In the announcement, Umair Ali, Kodak Black and Lil Baby’s Producer, said:
As a creative technologist and producer, Mozart Studio is one of the first AI music tools I’ve tried that actually accelerates ideation without flattening the creative process. It feels like an always-on sketchpad for hooks, melodies, and arrangement. It helps you get from a rough concept to something session-ready fast, then refine it like a real record.
Artists and producers credited on the platform include collaborators linked to A$AP Rocky, Avicii and Kodak Black, signalling early interest from established industry professionals as well as bedroom creators reportedly turning ideas into release-ready tracks.
Mozart AI joins a wave of creative AI products that aim to make specialist workflows accessible to a broader audience. Its emphasis on artist control and commercially cleared models is designed to address two common friction points for musicians: fear of losing ownership and uncertainty over whether AI-generated material can be used commercially.

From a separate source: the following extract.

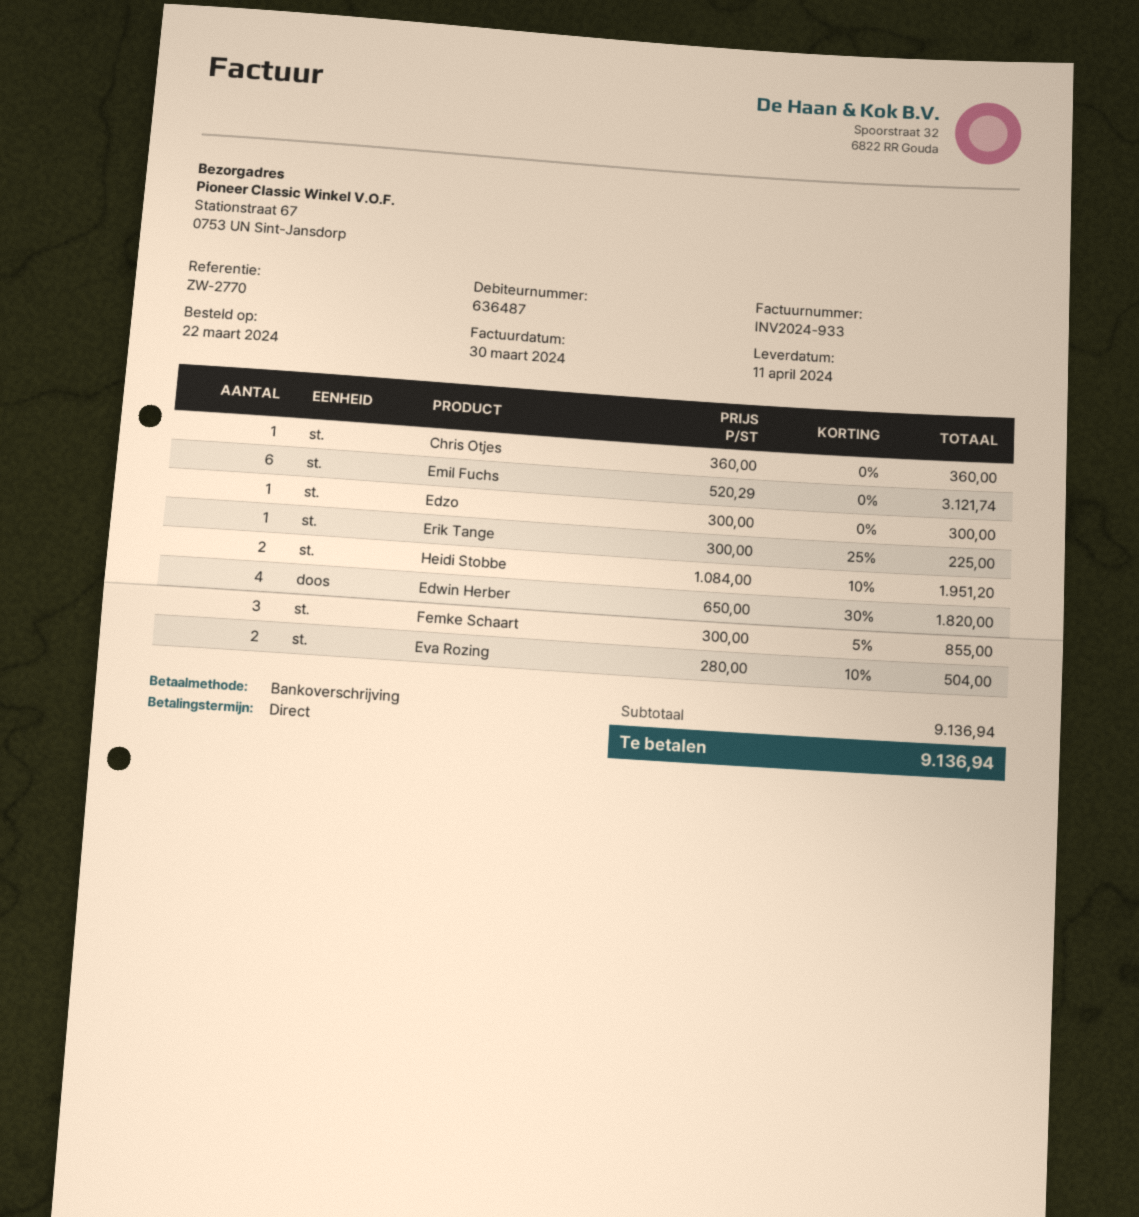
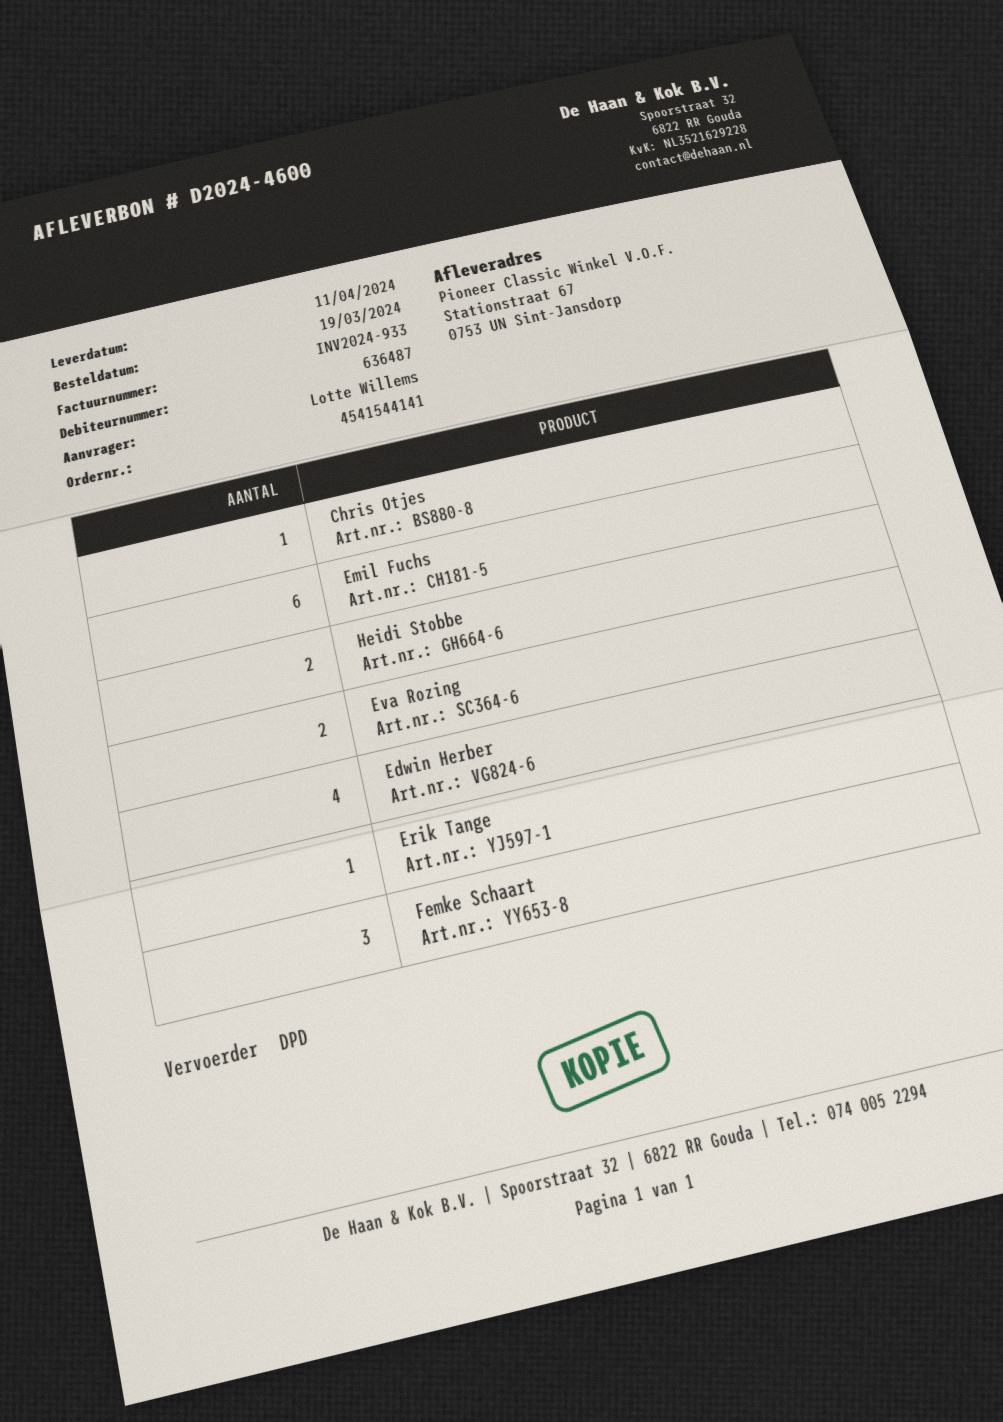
order date: 2024-03-22 -> 2024-03-19
Edzo: 1 -> none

The deal is another data point in growing interest from AI investors in creative tools that combine model access, workflow integration and distribution features. For UK and European creative tech, the funding suggests continued appetite for startups that bridge technical innovation and cultural production, particularly those based in London where talent, labels and capital intersect.
The company’s next challenge will be sustaining growth beyond viral beta usage and proving that AI-native workflows can produce commercially successful music at scale while maintaining clear rights and artist trust.